More importantly, it will bring India closer to harmonization with global business structuring rules. Guarav Taneja of Ernst and Young in India was quoted as suggesting that "in cases of cross-border transactions, it will help if the firm is taxed. “This will help the firms take benefit of bilateral tax treaties between India and other countries because the LLP firm will be a legal tax entity,” said Taneja." Sangeeta Singh, New Bill May Offer Flexible Tax Structure to Professionals, COS, LiveMint.com, February 10, 2008. Beyond the utility to professional partnerships, the form will be useful for limited purpose joint ventures, especially with foreign partners. The greatest benefit in this regard is expected to be the relative ease of winding up the entity without triggering the most biting features of Indian tax law. And it will help forms take better advantage of favorable tax provisions of bilateral tax treaties. Id.

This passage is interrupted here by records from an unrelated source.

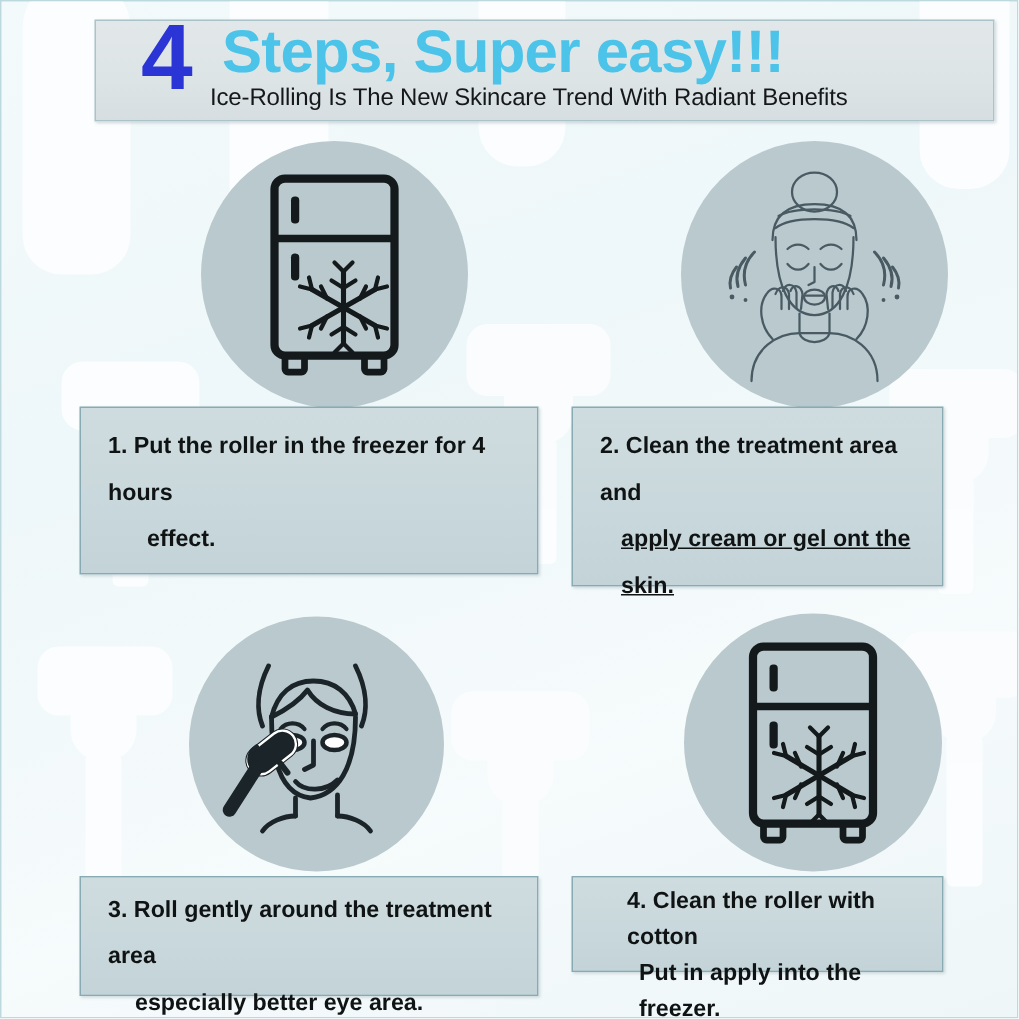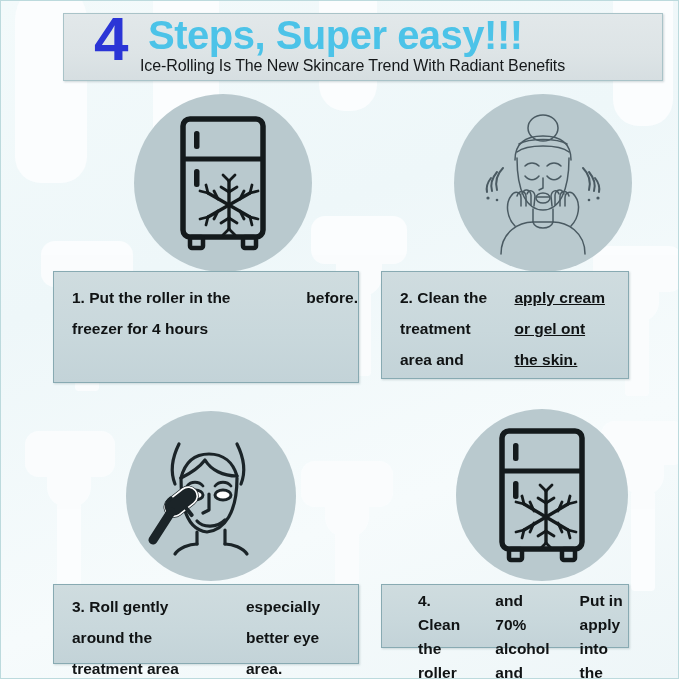"1. Put the roller in" .step-box { flex-direction: none -> column }
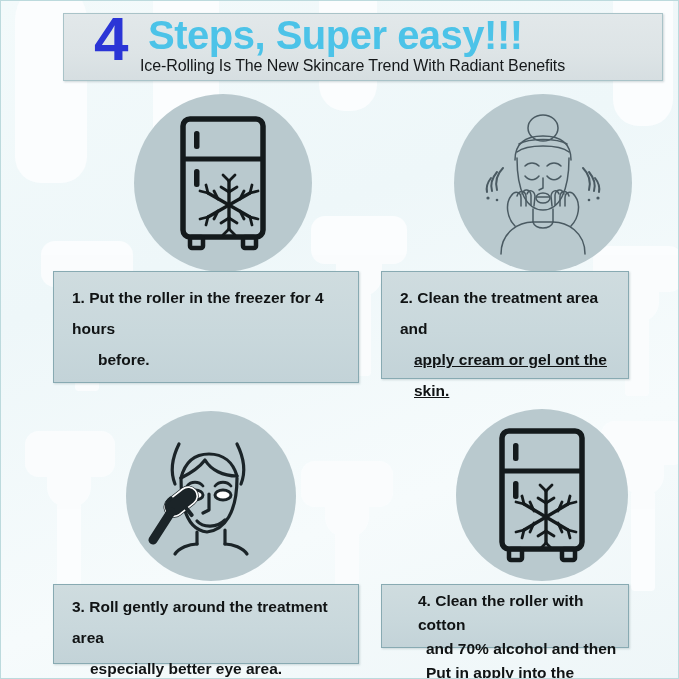"2. Clean the treatment area" #step-box-2 { height: 108px -> 120px }
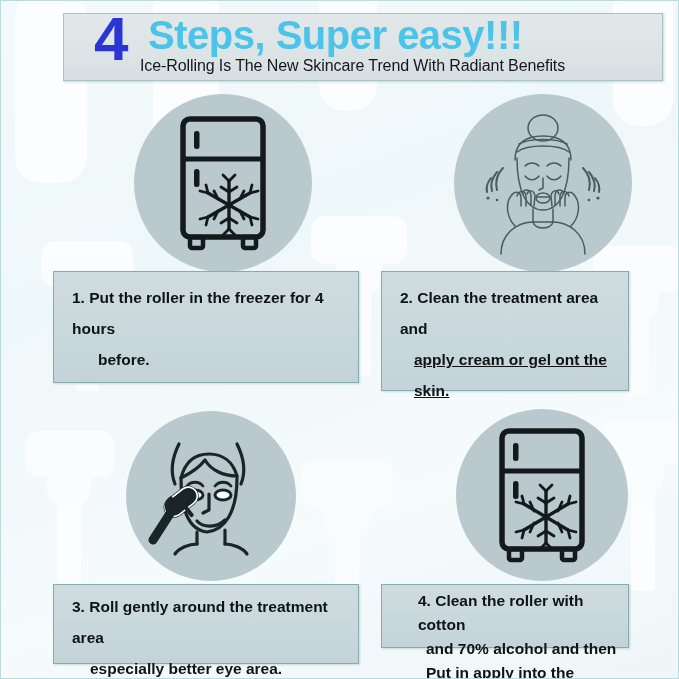"before." p.ind2 { text: before -> effect }
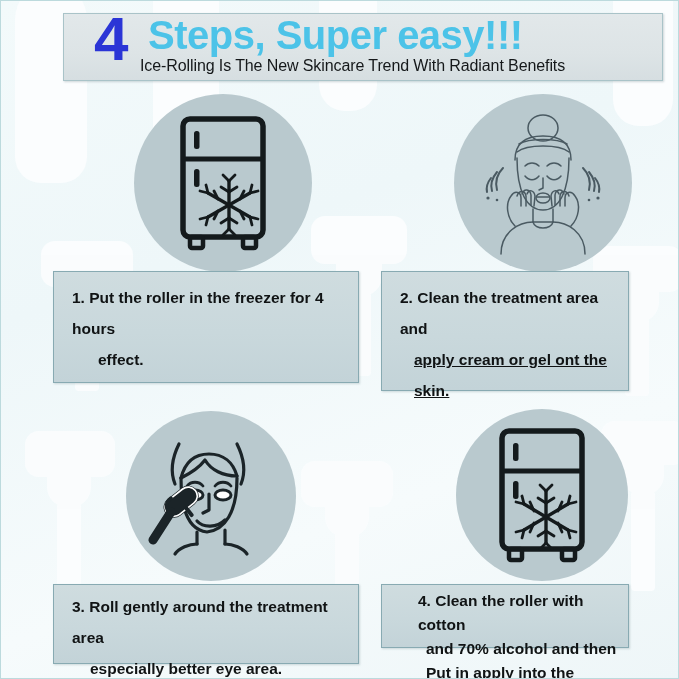"and 70% alcohol and then" p.ind2 { html: <p>and 70% alcohol and then</p> -> none }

The Bill, as ultimately passed, was broader than originally conceived. There is something in it for everybody. Still, despite its promise, additional legislation will be required before the full benefits of the Bill can be realized. "However, to become fully operational, certain consequential laws like those relating to income tax would also have to be changed, Gupta conceded.He said while the Naresh Chandra Committee had suggested the limited liability partnerships for professionals alone, the government has gone much beyond and included even small-scale firms in the ambit of the new ownership structure." PTI, Bill For Flexibility in Running Partnerships Passed in RS, LiveMint.com, Oct. 24, 2008.

All of this is good news for India. Though, of course, the value of these changes may be lost as India, like other almost developed states, will be caught in the vortex of the global collapse of the financial markets (or rather its painful reorientation and ultimate consolidation on a global basis). Flexibility, simplicity, conformity to converging transnational norms of entity organization and regulation are all good things in the context of global markets. For a state large enough, and powerful enough, to absorb inbound investment without losing control of its internal regulatory control, this is all to the good. But it might well work at cross purposes with the focus on reforms of the financial sector.
The PM, Ravi said, pointed out the present crisis was a result of the failure of regulatory mechanisms on financial institutions, a failure of risk management as well as a failure of market discipline mechanisms. He conceded that the world had benefited from globalization, but called for a global restructuring of financial markets and specifically, an accountability of the bad assets that had been accumulated. French president Nicolas Sarkozy and German chancellor Angela Merkel said there was great need to look at the role of the credit rating agencies in a way that a crisis like this never occurred again.
Jyoti Malhotra, At Asem, PM Calls for Infrastructure Investment in Third World, LiveMint.com, Oct. 25, 2008. It seems that while corporate governance is going in one direction, the proposed regulation of the financial sector will be taking another.